Discussion in 'Reviews' started by Car Lover, Feb 18, 2013.
Remember the Hyosung Aquila that was sold in the country more than a decade back? With its 250cc liquid-cooled twin, the bike was quite a hit for those who had the money but back then had no options for a powerful, flashy machine. Despite Hyosung being a brand unheard of, the limited numbers of the Aquila that were imported got sold out quickly. However, by the time Hyosung decided to come back, which is two years ago to be precise, the Indian motorcycle market had evolved greatly, purchasing power had gone up and the Indian buyer had a variety of options to spend his money on. Having said that, Hyosung’s ST7 has enjoyed nothing more than moderate success in India, especially with Harley-Davidson setting up their assembly plant and entering the CKD space and putting into market some exquisitely priced cruisers. But the DSK group, Hyosung’s new partner in India, has a plan in place to help the brand grow, and reach out to a larger audience. The Pune-based DSK group is known primarily as a Maharashtrian real estate giant but has been associated with the automobile industry through its dealerships, but is now hoping to emerge as a serious player in the auto market.A GT650R update was required - DSK feel the similarity in styling between the 650 and 250 was hampering the bigger bike’s image. DSK also felt they needed to increase their presence in the cruiser space – the ST7 was not as successful as they wanted, especially with stiff competition from the entry-level Harleys.
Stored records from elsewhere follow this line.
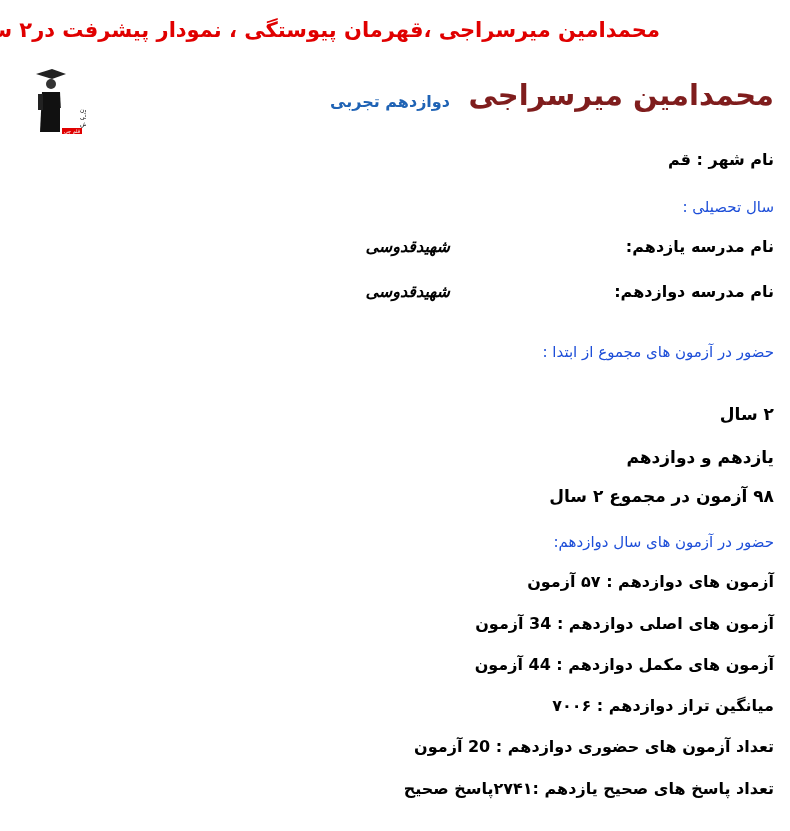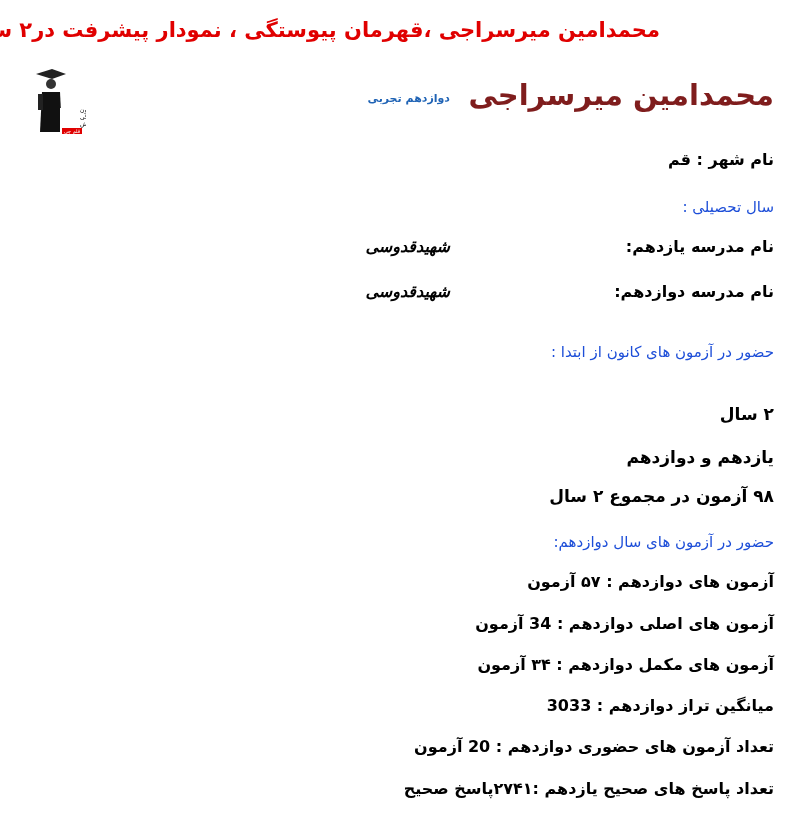"دوازدهم تجربی" .grade { font-size: 11px -> 16px }
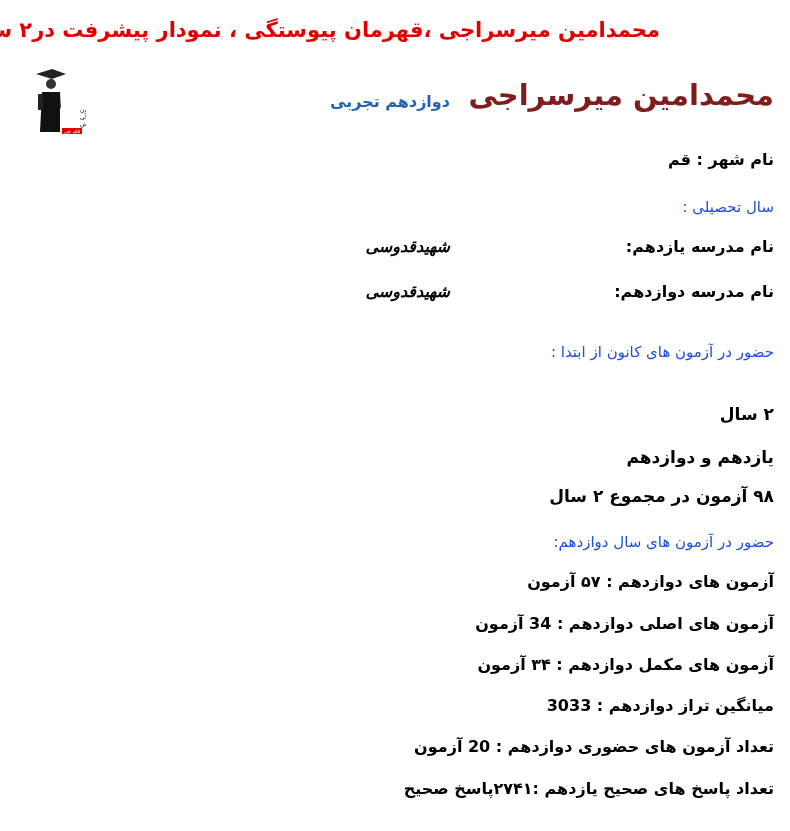"حضور در آزمون های کانون" div.abs { text: کانون -> مجموع }
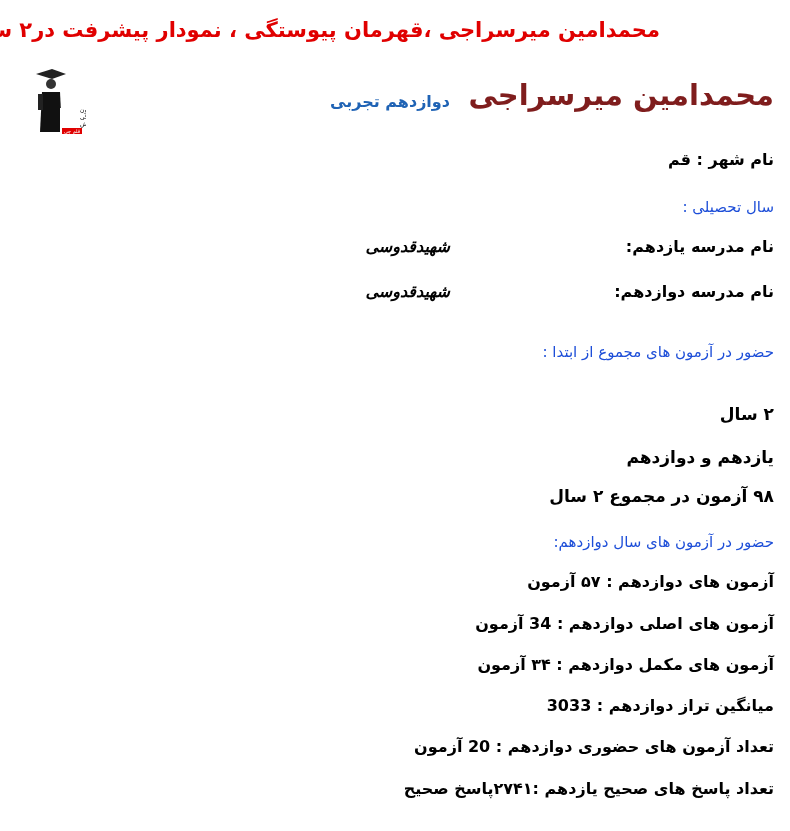"آزمون های مکمل دوازدهم :" div.abs { text: ۳۴ -> 44 }
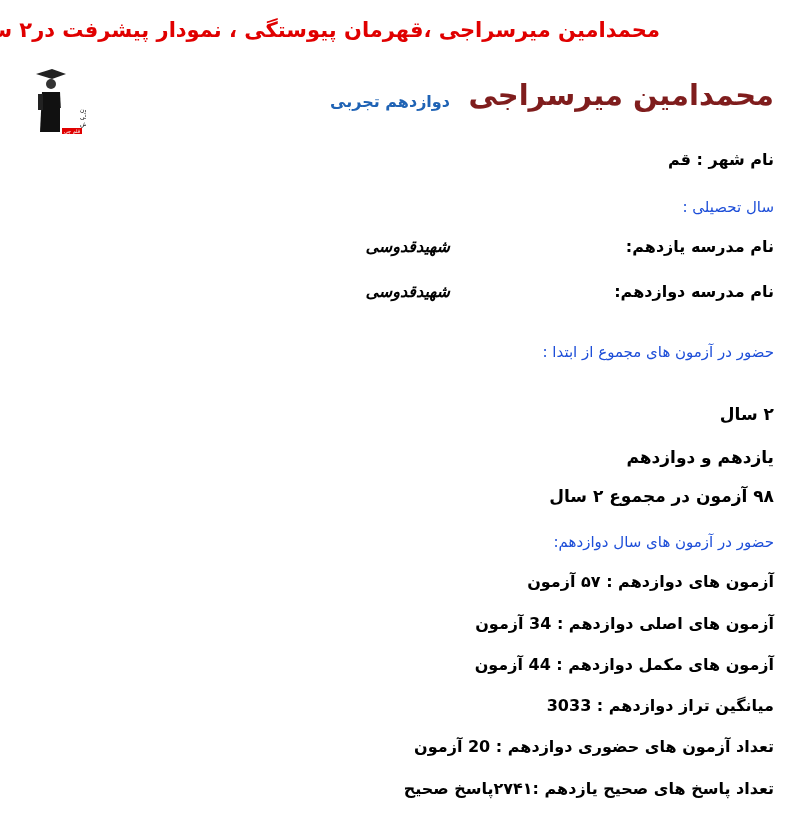"میانگین تراز دوازدهم : 3033" div.abs { text: 3033 -> ۷۰۰۶ }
To take care of that DSK-Hyosung have launched the Aquila Pro, a name they believe will help bolster their image given the Aquila 250’s success in the past. The motorcycle is also sold as the GV650 in several markets abroad, but Hyosung chose the name Aquila Pro for India, hoping to leverage a fairly well-known brand name.
So what is the Aquila Pro like? At first sight, the Aquila Pro reminded me of the Harley-Davidson V-Rod. The Korean bike is long and sits low but the biggest trigger for the V-Rod image is the shape of the fuel tank and how it sits on top of the frame rails. It is dramatically different from the ST7 which is clearly a much more traditionally styled cruiser whereas the Aquila Pro - like the V-Rod - breaks a few rules and ends up looking a lot more modern.
Now Harleys are well known for inspiring all manner of cruisers, not least the Japanese ‘versions’ that are regularly rolled out to try and compete with them back in the USA. And Hyosung have followed the same principles. Just like the ST7 reminded me of the Fat Boy, this one is a mix of Night Rod and V-Rod from several angles. The modern design cues continue onto the fuel tank, and end with a nice looking LED tail light. Lots of chrome adorns various parts of the motorcycle, and the engine looks nice with its part chrome and part black finish.
The Aquila Pro gets upside down forks at the front as opposed to the ST7’s conventional forks. The short time I spent on the bike told me that these enhanced the bike’s handling as compared to the ST7. The Aquila Pro felt comfortable to ride, and I felt comfort levels wouldn’t change significantly even over longer distances given the soft seat and relaxed riding The bike gets twin discs upfront, in keeping with the increased performance as compared to the ST7. The performance gain is courtesy the GT650R’s 647cc V-twin engine which does duty on the Aquila as opposed to the ST7’s 678cc V-twin. In this guise the engine has been tuned for better bottom-end and mid-range, which is evident from the word go. On the sportsbike this very engine felt lethargic unless revved hard, but on the Aquila Pro it feels a lot sprightlier. Power output is the same as the GT650R, which is an impressive 74.7PS at 9000rpm as compared to the ST7, which despite the marginally higher engine displacement of 678cc produces only 58PS at 8000rpm. The Aquila’s torque rating is higher too, with the engine churning out 62.1Nm at 7500rpm in this guise as compared to the ST7’s 57Nm at 6000rpm. The Aquila produces its peak torque higher than the ST7 in the rev range but felt punchier in the city, which is where I got to ride the motorcycle. The engine feels smoother too as compared to the GT650R, but some amount of vibration can be felt through the footpegs as revs rise. The throttle feels jerky as you open it causing the motorcycle to lunge forward at crawling speeds, but feels smoother once you go faster. Gearshifts are not bad, but shift quality could have been better.
Overall, the Aquila Pro feels a lot better than the ST7 – in terms of design, feel and performance. However, panel gaps are not uniform, and the yawning gaps between the fuel tank and chassis spoil the show. The engine feels smoother than that of the ST7 or the GT650R but I felt there’s still room for improvement. Hyosung has priced the Aquila Pro at Rs 4.99 lakh, ex-showroom, New Delhi which just about justifies the package. But only a full road test will help judge the motorcycle better. If Hyosung really wish to compete with the Harley-Davidson SuperLow/Iron 883 or Suzuki Intruder M800, they need to smoothen out the rough edges on the motorcycle.